Extracted material ->
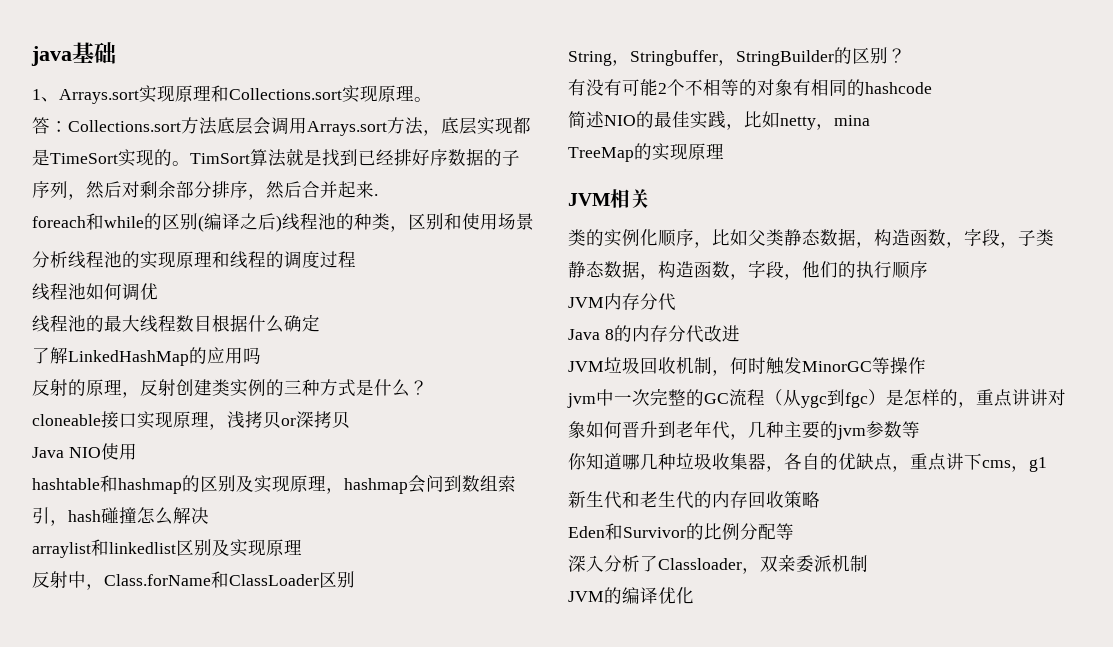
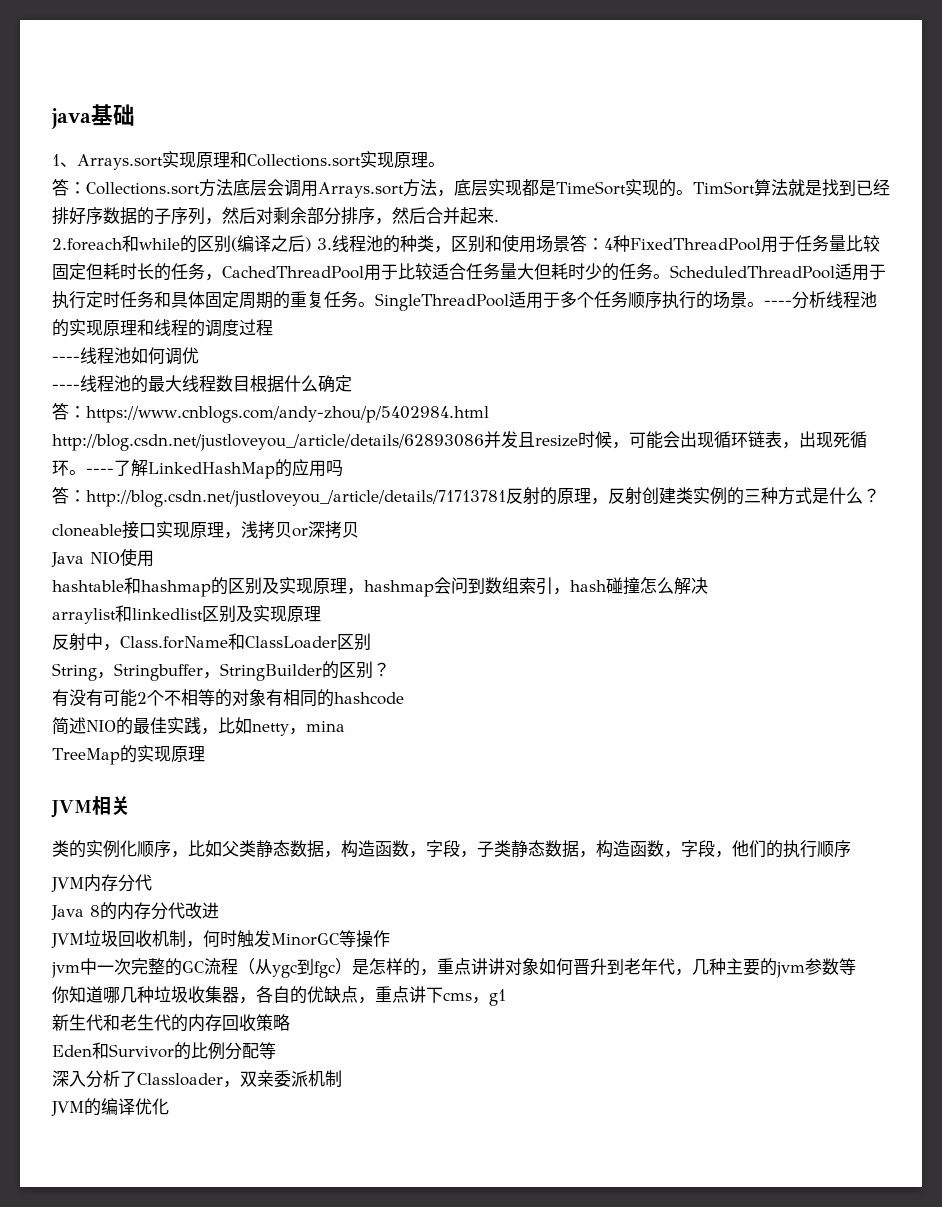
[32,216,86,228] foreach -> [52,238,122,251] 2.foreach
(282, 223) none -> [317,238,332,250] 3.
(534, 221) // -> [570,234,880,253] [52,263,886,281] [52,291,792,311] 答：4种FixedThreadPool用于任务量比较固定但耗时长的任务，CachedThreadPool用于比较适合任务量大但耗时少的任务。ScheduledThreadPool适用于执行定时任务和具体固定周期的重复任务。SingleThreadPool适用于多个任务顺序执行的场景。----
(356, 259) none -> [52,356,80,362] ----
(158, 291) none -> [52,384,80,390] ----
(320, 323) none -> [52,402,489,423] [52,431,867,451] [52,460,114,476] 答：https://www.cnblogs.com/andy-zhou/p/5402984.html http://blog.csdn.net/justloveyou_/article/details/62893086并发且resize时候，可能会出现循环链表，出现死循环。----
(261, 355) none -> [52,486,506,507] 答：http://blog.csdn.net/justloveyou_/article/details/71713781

The task -> For each line above that includes "none", copy the line.

Solution to this task ->
(282, 223) none -> [317,238,332,250] 3.
(356, 259) none -> [52,356,80,362] ----
(158, 291) none -> [52,384,80,390] ----
(320, 323) none -> [52,402,489,423] [52,431,867,451] [52,460,114,476] 答：https://www.cnblogs.com/andy-zhou/p/5402984.html http://blog.csdn.net/justloveyou_/article/details/62893086并发且resize时候，可能会出现循环链表，出现死循环。----
(261, 355) none -> [52,486,506,507] 答：http://blog.csdn.net/justloveyou_/article/details/71713781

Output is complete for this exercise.